The net result of the job is about 3 million keys, but there are far fewer keys coming from the source tables on the input to some of the joins.

I'm wondering if there is any way round having all the transformers because they add to the CPU cost of running the job?

The job is being run on a single node configuration, DataStage is combining the joins and transformers into a single process, but using APT_DISABLE_COMBINATION I can see that the transformers take almost as much elapsed time and CPU as the joins.

Maveric · Post by **Maveric** » Thu Sep 27, 2007 5:22 am

"if isnotnull(leftkey) then leftkey else rightkey". how would this work after the join stage? Your output data will have only one key filed. So you dont get any leftkey and rightkey field values. Am i missing something here?

andrewn · Post by **andrewn** » Thu Sep 27, 2007 5:45 am

Sorry, I meant "leftkey" as the key from the left side of the join and "rightkey" as the key from the right side of the join. Left and right being the two inputs to the join.

The job is using common keys in all joins so I don't want any rows with null keys at the start of the next join.

Assuming there is just one key field I thought I had to output input0.keyA AND input1.keyA from the join and then because one could be null use a transformer to pick a none null one which is output to the keyA column? The transformer output has less columns than on input.

Maveric · Post by **Maveric** » Thu Sep 27, 2007 6:24 am

Still not sure about your leftkey, rightkey logic. Since it is a full outer join, If there is a match then the both the values will be same. If one is null then there wont be a corresponding record from the second stream. Say Leftkey is null, no corresponding value from right stream, so rightkey value will be null. At the end of the transformer the key will still be null. What i am trying to say is that i don't see the necessity for the logic. Hence all those transformers.

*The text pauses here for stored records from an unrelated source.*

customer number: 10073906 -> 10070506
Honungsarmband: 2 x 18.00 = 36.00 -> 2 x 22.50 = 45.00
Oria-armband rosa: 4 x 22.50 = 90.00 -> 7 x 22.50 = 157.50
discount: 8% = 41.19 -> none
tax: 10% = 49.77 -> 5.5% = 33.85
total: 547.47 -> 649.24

andrewn · Post by **andrewn** » Thu Sep 27, 2007 7:54 am

I don't think I've explained myself very well

.

...Since it is a full outer join, If there is a match then the both the values will be same. If one is null then there wont be a corresponding record from the second stream. Say Leftkey is null, no corresponding value from right stream, so rightkey value will be null...

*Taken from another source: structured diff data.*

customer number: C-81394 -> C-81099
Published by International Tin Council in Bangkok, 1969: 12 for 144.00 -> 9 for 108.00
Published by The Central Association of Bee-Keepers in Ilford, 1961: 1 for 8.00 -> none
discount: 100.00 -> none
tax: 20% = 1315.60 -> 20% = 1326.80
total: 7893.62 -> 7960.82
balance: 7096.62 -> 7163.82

I thought if you had two inputs, with fields KEY1, FACT1 on the first and KEY1, FACT2 on the second, then the output of the JOIN stage using KEY1 as the key and set to "outer join" is a schema like this:

leftRec_KEY1, FACT1, rightRec_KEY1, FACT2.

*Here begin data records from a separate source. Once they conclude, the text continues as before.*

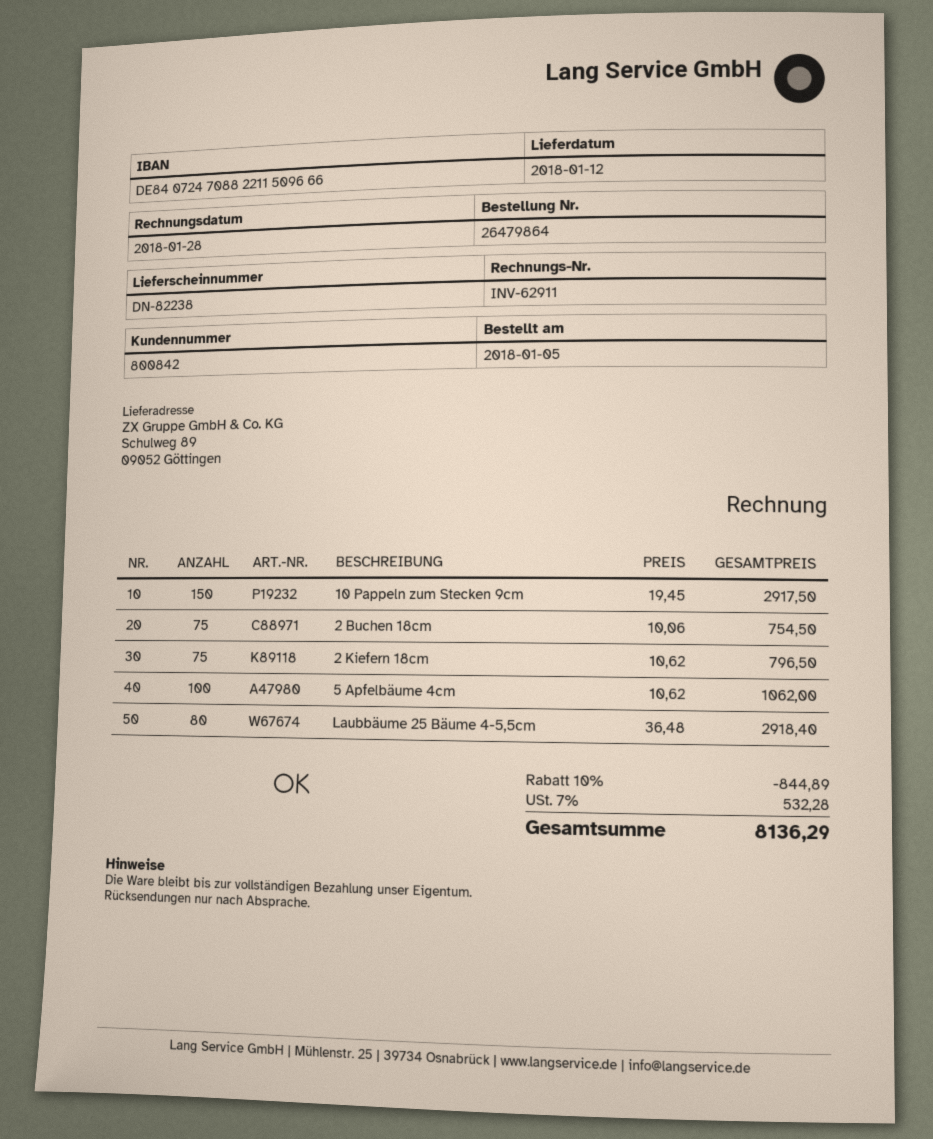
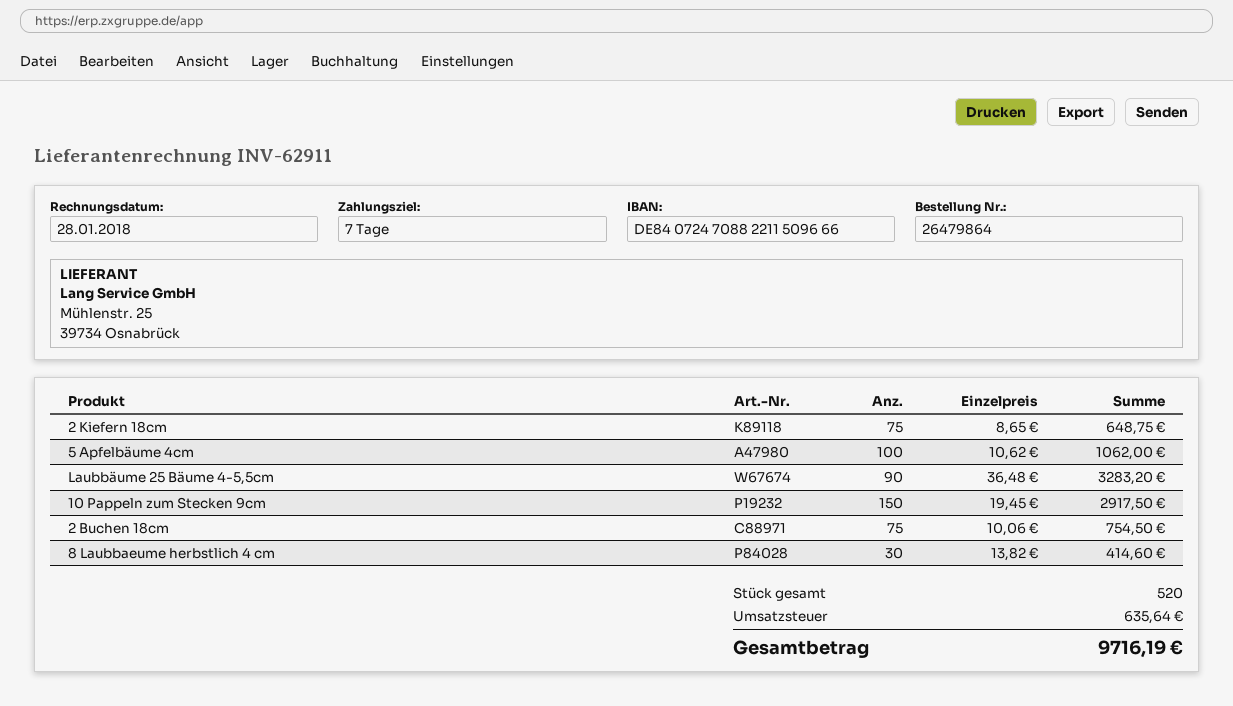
2 Kiefern 18cm: 75 x 10.62 = 796.50 -> 75 x 8.65 = 648.75
Laubbäume 25 Bäume 4-5,5cm: 80 x 36.48 = 2918.40 -> 90 x 36.48 = 3283.20
8 Laubbaeume herbstlich 4 cm: none -> 30 x 13.82 = 414.60
discount: 10% = 844.89 -> none
tax: 532.28 -> 635.64
total: 8136.29 -> 9716.19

So I can have a row with null leftRec_KEY1 and null FACT1 but populated rightRec_KEY1 and FACT2 fields. Which would happen when there is a row on the second inupt with no match on the first input ( I wouldn't get this row when using a "left outer" join). Isn't that how it works?

So how do I join this with a third input with fields KEY1,FACT3 ?

Don't I need to get it back to to a schema KEY1, FACT1, FACT2 - so that I can again join using KEY1 with my third input.

The transformer needs to work out if it should use leftRec_KEY1 or rightRec_KEY1 when creating the KEY1,FACT1,FACT2 schema.

But I was wondering if there is an alternative somehow, mabe not.

Maveric · Post by **Maveric** » Thu Sep 27, 2007 8:11 am

Got it. Doubt there is any better way of doing it. Nothing that i can think of. You will have to wait for the gurus to answer.

ray.wurlod · Post by **ray.wurlod** » Thu Sep 27, 2007 4:33 pm

The Join stage does support more than two inputs. However, internally it still produces pairwise joins (as would a database server) joining the next-rightmost input to the intermediate result of joining the previous pair.

I think your design makes it clearer what's going on, and will probably be easier on memory/scratch space simply by virtue of the fact that the pairwise joins are spread out in time.

andrewn · Post by **andrewn** » Fri Sep 28, 2007 2:45 am

OK thanks. I didn't think of using more than two inputs into a join, I might play with that and see how the job behaves. Good to know there isn't a magic bullet hidden away though!